**Exercise directions:**
Go through the following data and transcribe exactly the stretch of lines from the one holding "- Tellija lepingu" to the one holding "tagamine RTK poolt", both included.

**Material provided:**
****************************************

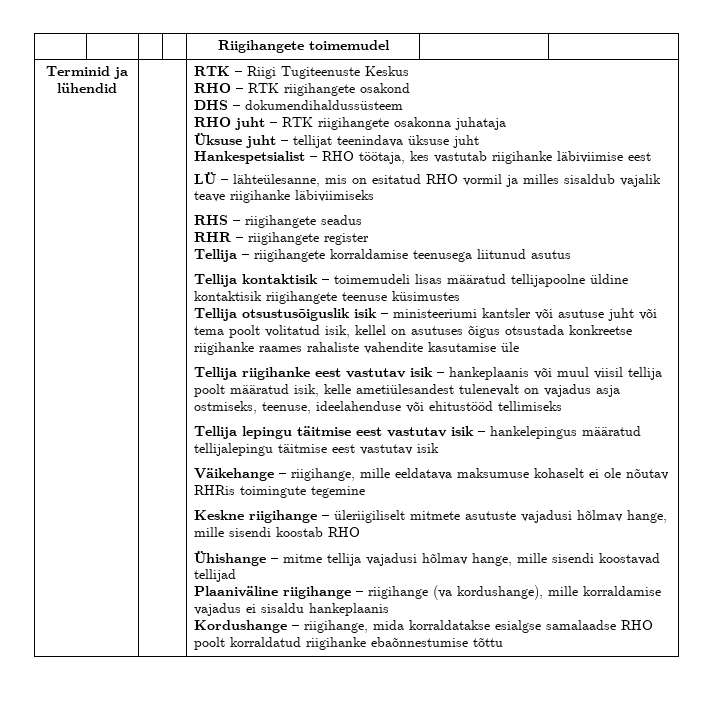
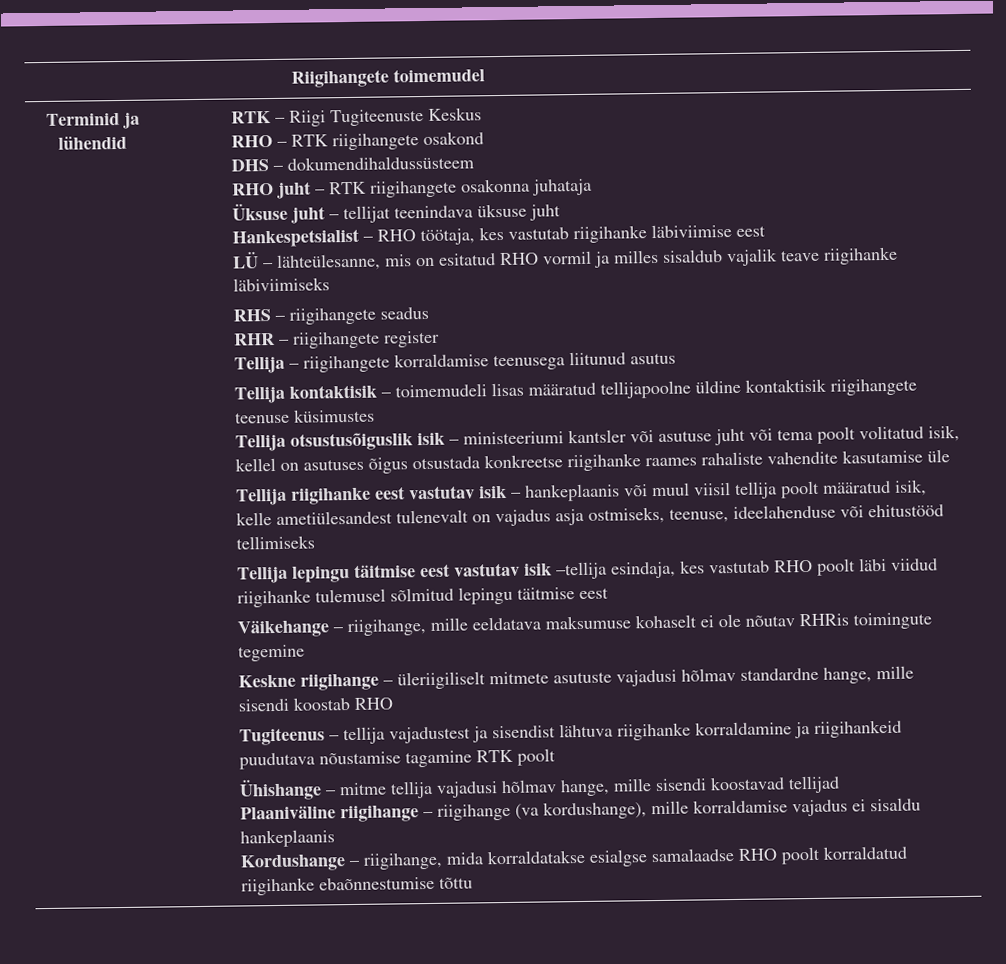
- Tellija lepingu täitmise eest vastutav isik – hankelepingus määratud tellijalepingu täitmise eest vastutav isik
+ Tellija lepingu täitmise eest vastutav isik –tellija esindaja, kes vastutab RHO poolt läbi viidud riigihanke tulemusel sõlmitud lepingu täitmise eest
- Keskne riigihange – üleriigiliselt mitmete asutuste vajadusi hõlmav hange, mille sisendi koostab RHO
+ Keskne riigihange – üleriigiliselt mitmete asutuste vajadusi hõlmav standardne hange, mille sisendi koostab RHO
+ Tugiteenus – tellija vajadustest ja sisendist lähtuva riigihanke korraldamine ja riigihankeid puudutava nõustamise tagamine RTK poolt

****************************************

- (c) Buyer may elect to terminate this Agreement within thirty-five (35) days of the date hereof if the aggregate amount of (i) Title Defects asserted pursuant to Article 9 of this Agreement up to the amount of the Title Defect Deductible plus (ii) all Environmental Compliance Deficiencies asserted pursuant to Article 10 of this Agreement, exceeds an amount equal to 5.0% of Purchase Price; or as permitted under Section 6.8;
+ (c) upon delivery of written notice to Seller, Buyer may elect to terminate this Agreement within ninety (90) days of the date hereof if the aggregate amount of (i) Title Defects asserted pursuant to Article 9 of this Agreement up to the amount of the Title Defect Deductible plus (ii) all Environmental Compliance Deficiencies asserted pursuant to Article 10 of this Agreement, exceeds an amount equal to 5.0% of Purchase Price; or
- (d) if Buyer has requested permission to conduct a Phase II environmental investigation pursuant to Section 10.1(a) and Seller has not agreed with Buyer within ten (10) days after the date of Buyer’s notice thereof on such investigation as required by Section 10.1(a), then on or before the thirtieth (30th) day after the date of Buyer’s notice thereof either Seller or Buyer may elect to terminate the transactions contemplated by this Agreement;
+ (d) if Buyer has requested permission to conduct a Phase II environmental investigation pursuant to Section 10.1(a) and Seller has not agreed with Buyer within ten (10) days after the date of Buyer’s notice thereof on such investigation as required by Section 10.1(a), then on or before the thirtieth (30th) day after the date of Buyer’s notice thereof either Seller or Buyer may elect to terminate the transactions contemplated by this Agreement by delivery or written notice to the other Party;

****************************************

**Written solution:**
- Tellija lepingu täitmise eest vastutav isik – hankelepingus määratud tellijalepingu täitmise eest vastutav isik
+ Tellija lepingu täitmise eest vastutav isik –tellija esindaja, kes vastutab RHO poolt läbi viidud riigihanke tulemusel sõlmitud lepingu täitmise eest
- Keskne riigihange – üleriigiliselt mitmete asutuste vajadusi hõlmav hange, mille sisendi koostab RHO
+ Keskne riigihange – üleriigiliselt mitmete asutuste vajadusi hõlmav standardne hange, mille sisendi koostab RHO
+ Tugiteenus – tellija vajadustest ja sisendist lähtuva riigihanke korraldamine ja riigihankeid puudutava nõustamise tagamine RTK poolt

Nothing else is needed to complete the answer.